Underrated Capital Cities

We’re all familiar with cities like Austin, Texas, which is known for being one of the most vibrant spots for young people in the United States. It also happens to be the state capital of Texas, which makes it an even more powerful economic engine for the state, and the Southwest in general. However, there are other, more underrated capital cities in the country. In fact, there are 50 states and 50 capitals, and several of them have been overlooked. That’s fine for locals who want to keep their towns a secret, but it means the rest of us miss out on some great places to live and work.

Lansing, Michigan

Lansing, Michigan is about 90 miles west of Detroit, making it the biggest city in the state. As of the 2010 census, the city had a population of about 114,000, although that’s projected to have grown a bit since then. Right now, it’s the fifth-biggest city in the Wolverine State, although Lansing residents might prefer the alternative nickname of the Great Lake State. That’s because Michigan State University is located directly east of Lansing in, well, East Lansing, and the Spartans have a fierce in-state rivalry with the University of Michigan Wolverines, which are in Ann Arbor. Visitors to Lansing, MI and the Greater Lansing Area can do much more than just check out a great public university, though. They can visit the Impression 5 Science Center, or learn about the history of the state at the Michigan Historical Museum. Outsiders may not think of Michigan as having a great craft beer scene, but Lansing is home to a surprisingly high number of wineries, breweries, and distilleries, many of which offer tasting rooms for thirsty tourists. Lansing is proud of its connection to East Lansing and MSU, but it’s not defined solely by that, or by its status as a capital city. The best kind of capital city is diverse, interesting, and welcoming to newcomers, while also being proud of its unique history.

Baton Rouge, Louisiana

New Orleans gets a lot of attention in Louisiana. However, don’t overlook Baton Rouge, which is located about 80 miles away, via a trip on Interstate 10 West. The city’s name translates to “red pole.” With a population of well over 200,000 souls, Baton Rouge is the second-biggest city in the Pelican State. The largest public university in the state, Louisiana State University, is in Baton Rouge, so you may run into one of the school’s 30,000-plus students during your time there. The petrochemical industry is vital to the Baton Rouge economy. The Baton Rouge Refinery that’s run by Exxon Mobil is one of the largest in the country, and the company recently announced that it’s considering an expansion that could further boost its capacity.
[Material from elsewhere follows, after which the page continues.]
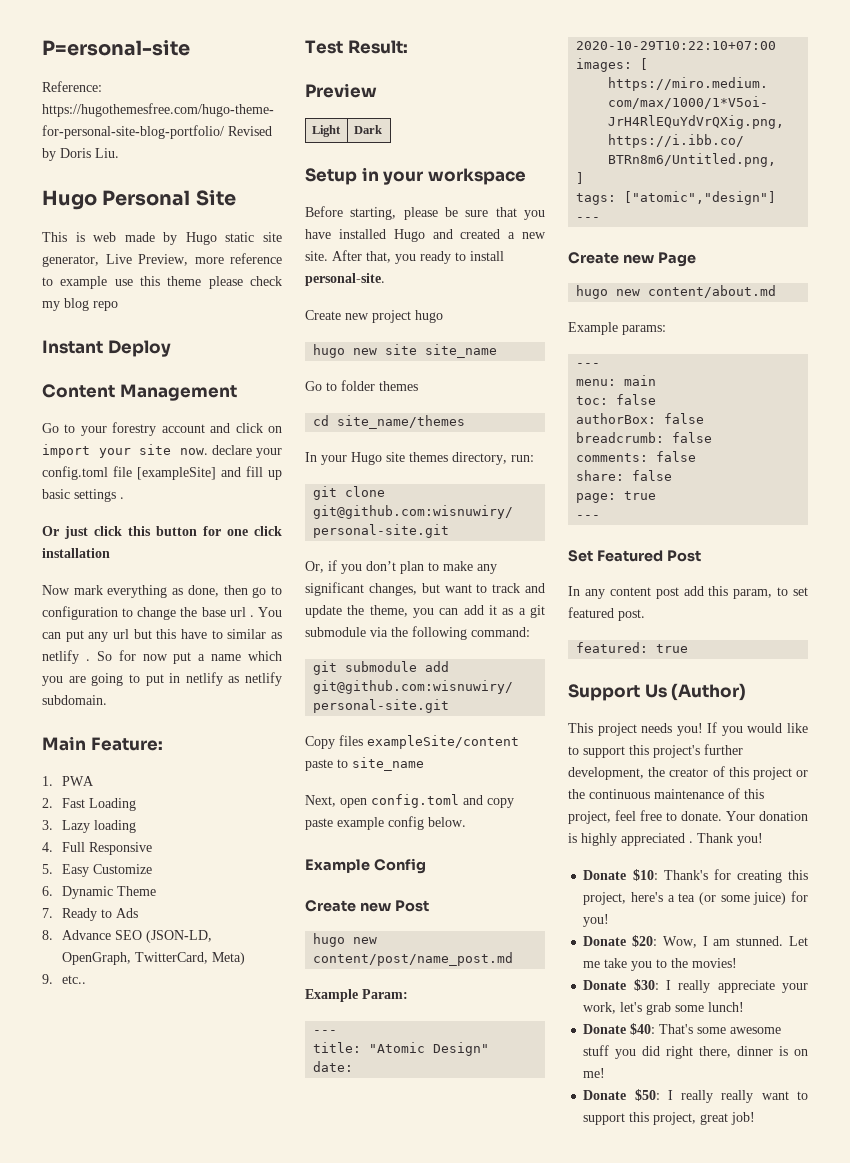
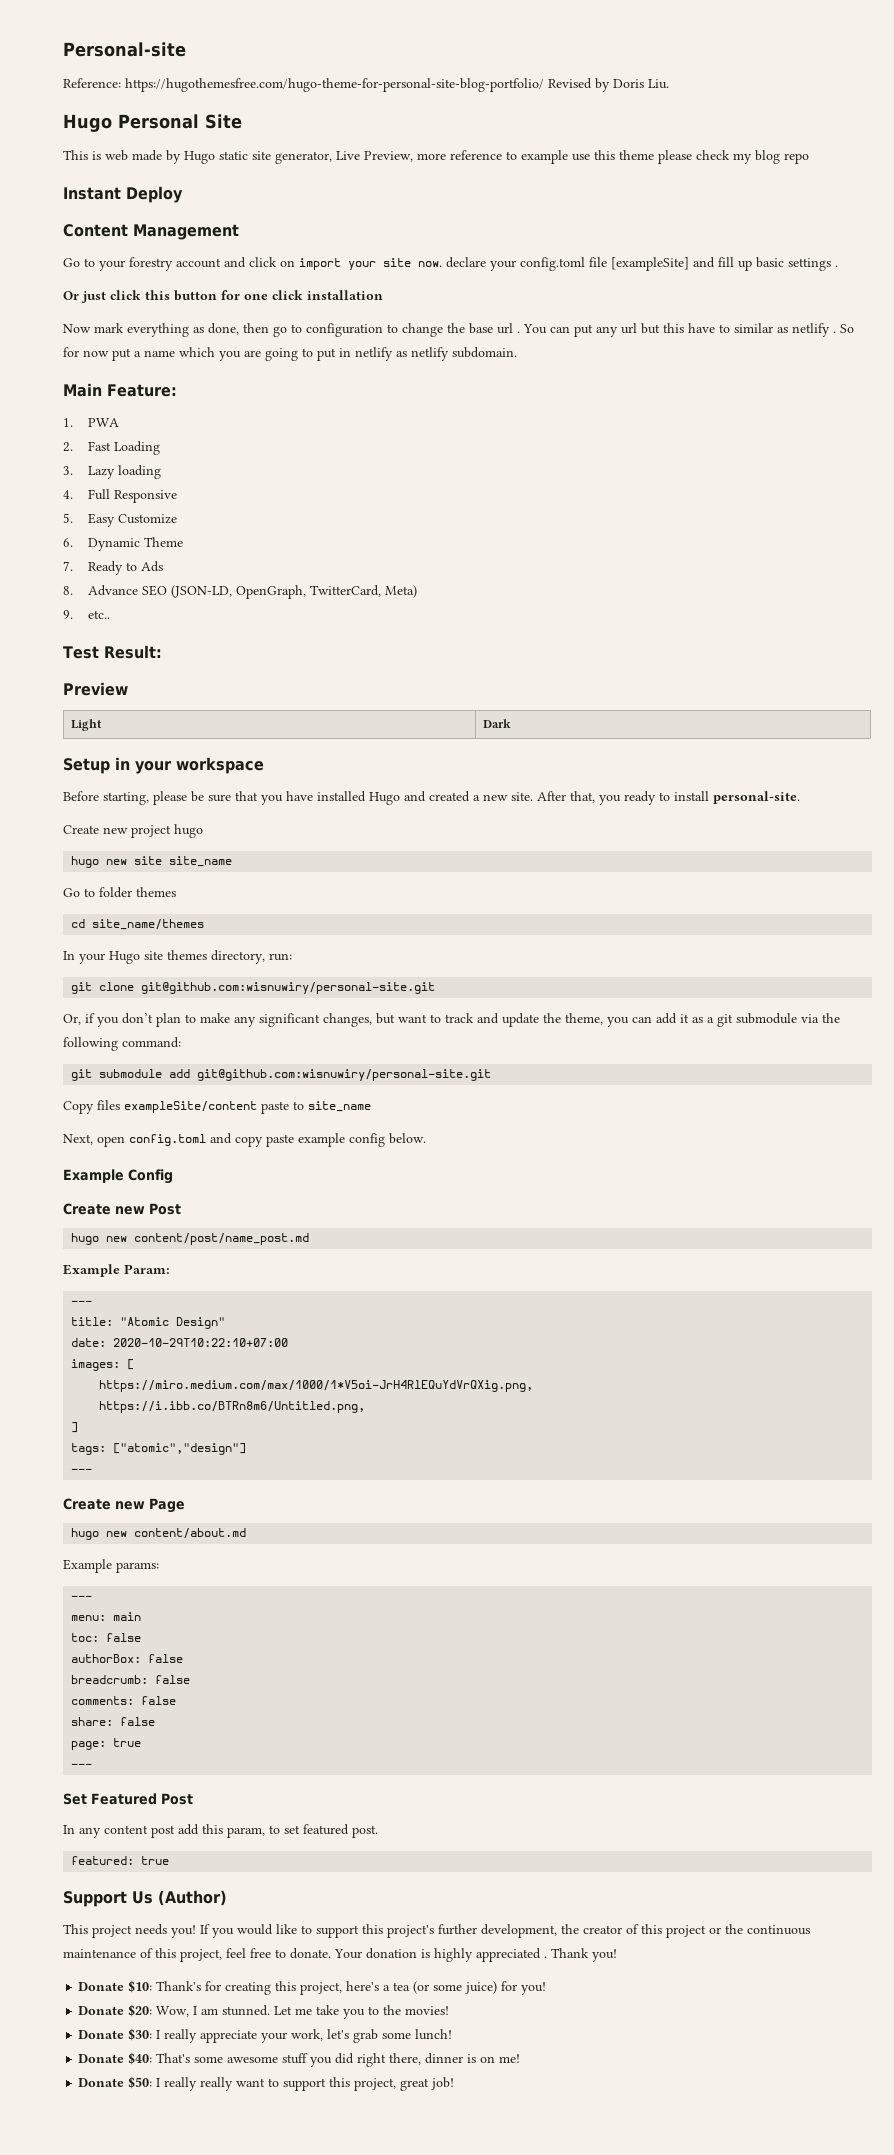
[42,40,190,56] P=ersonal-site -> [63,42,186,57] Personal-site

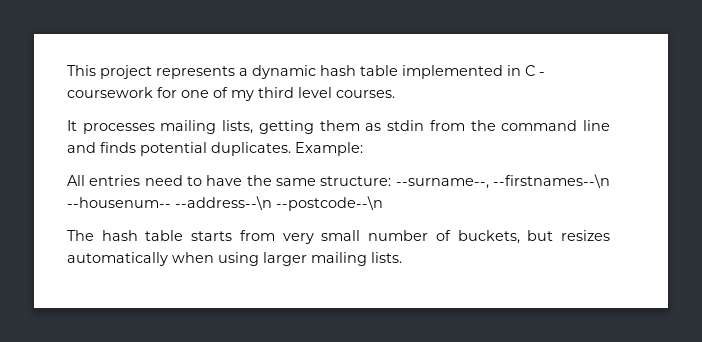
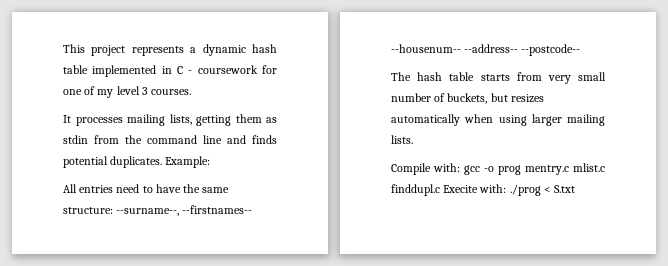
[258,87,332,98] third level -> [116,86,148,95] level 3
[493,174,610,188] [67,196,383,211] --firstnames--\n --housenum-- --address--\n --postcode--\n -> [182,205,253,214] [391,44,581,56] --firstnames-- --housenum-- --address-- --postcode--
(402, 257) none -> [391,163,605,175] [391,184,576,196] // Compile with: gcc -o prog mentry.c mlist.c finddupl.c Execite with: ./prog < S.txt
If you hear someone shout, “Geaux Tigers!” while you’re in Baton Rouge, that just means they’re expressing support for the Tigers in a way that only LSU fans can. If you feel like joining the bandwagon, check out one of the local LSU fan shops in Baton Rouge, LA. LSU is located in the Southeastern Athletic Conference, home to some of the most intense rivalries and fandoms in the country. It’s just another thing that makes Baton Rouge a uniquely fun place to visit.